Segment Start: DATA FOR REVIEW
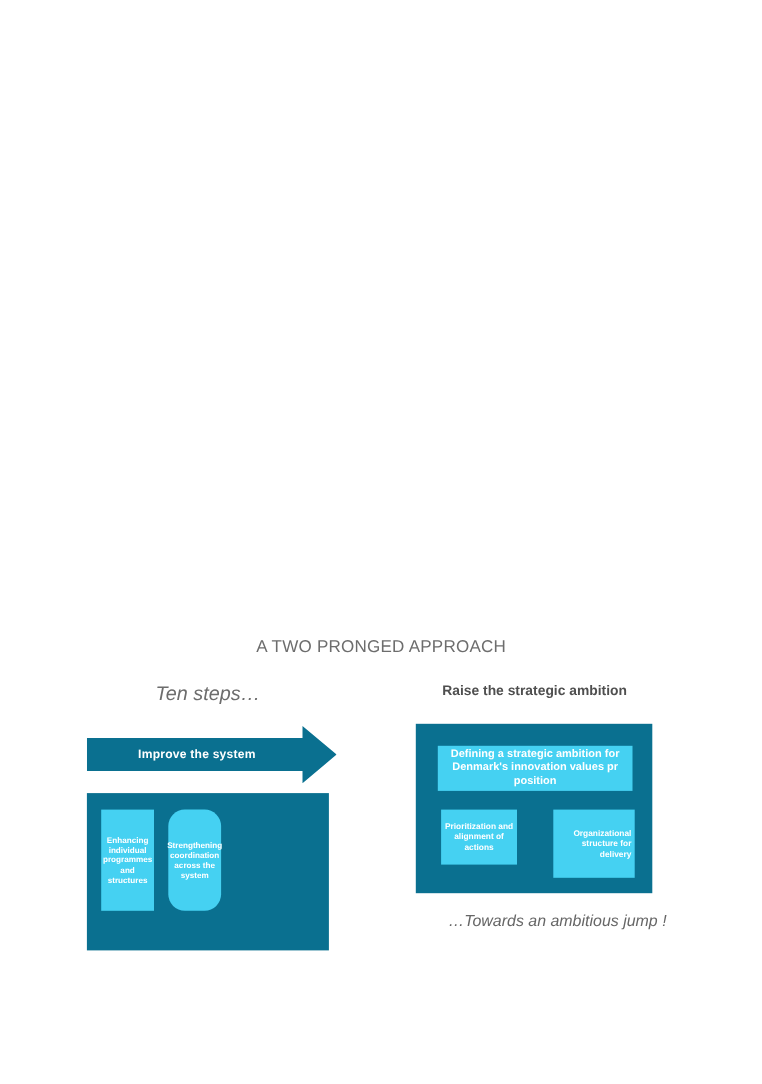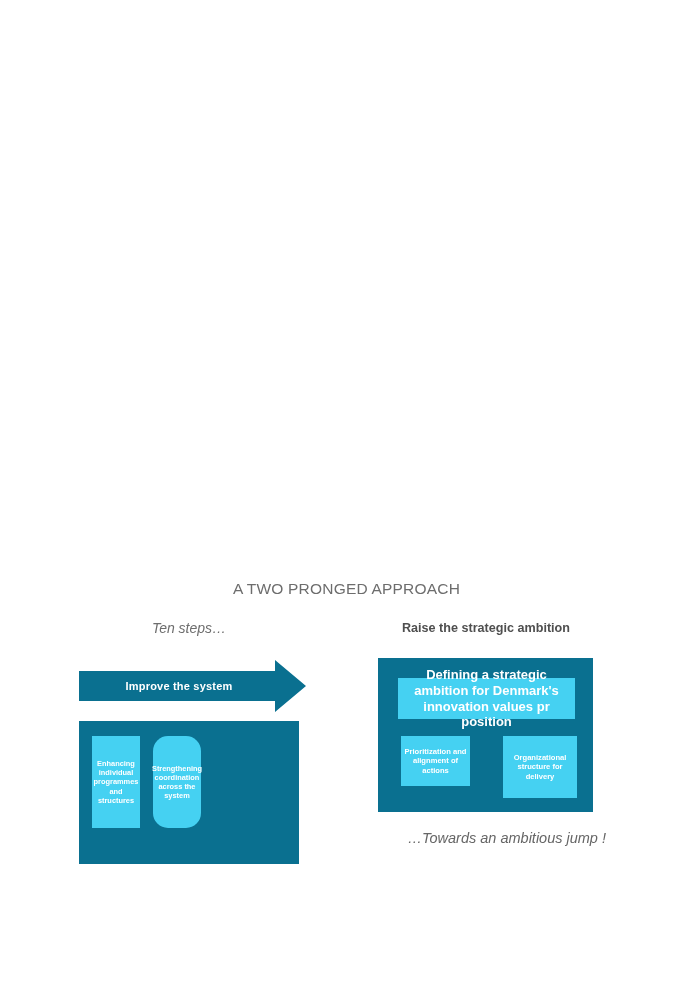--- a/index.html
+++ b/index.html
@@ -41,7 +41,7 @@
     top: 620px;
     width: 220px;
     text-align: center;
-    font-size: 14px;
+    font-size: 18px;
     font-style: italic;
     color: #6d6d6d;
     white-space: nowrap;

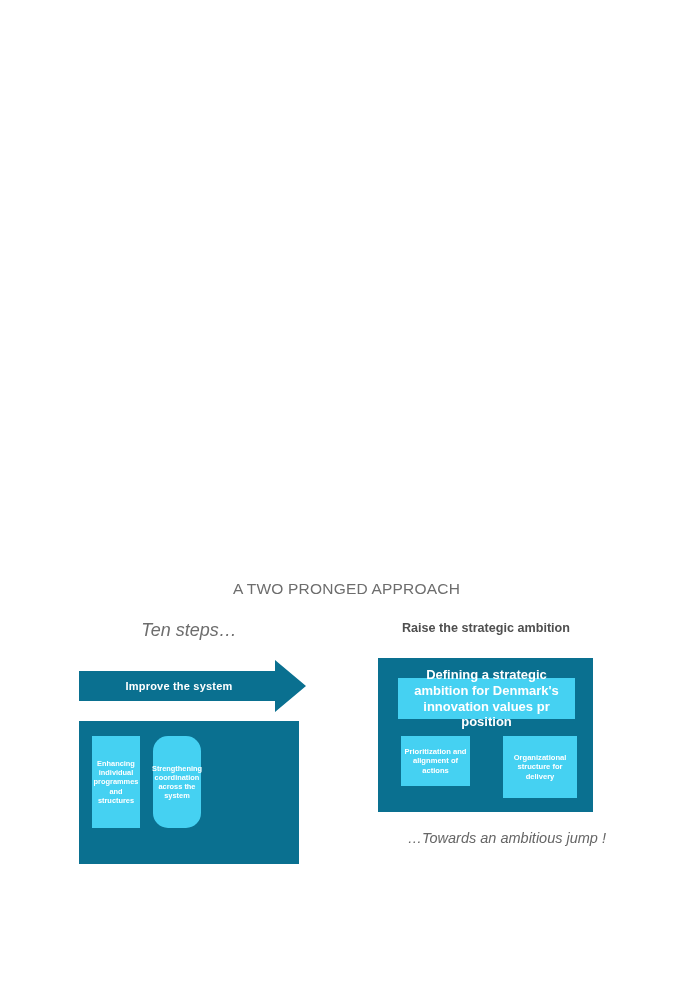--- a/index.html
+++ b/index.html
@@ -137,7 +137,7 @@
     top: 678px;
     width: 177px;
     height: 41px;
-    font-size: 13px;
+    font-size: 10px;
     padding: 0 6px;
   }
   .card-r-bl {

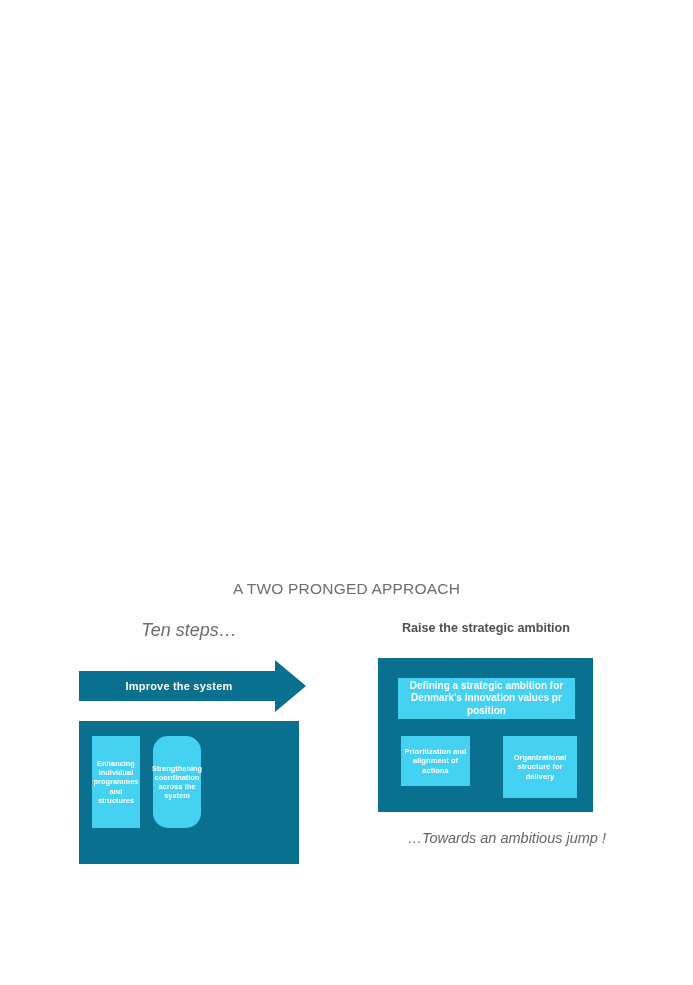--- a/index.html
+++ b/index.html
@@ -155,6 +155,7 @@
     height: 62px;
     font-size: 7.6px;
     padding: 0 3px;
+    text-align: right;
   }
Segment End: DATA FOR REVIEW
For every line in the listing above that contains "font", copy that line.

- SOLUTION TO THIS PROBLEM -
-    font-size: 14px;
+    font-size: 18px;
     font-style: italic;
-    font-size: 13px;
+    font-size: 10px;
     font-size: 7.6px;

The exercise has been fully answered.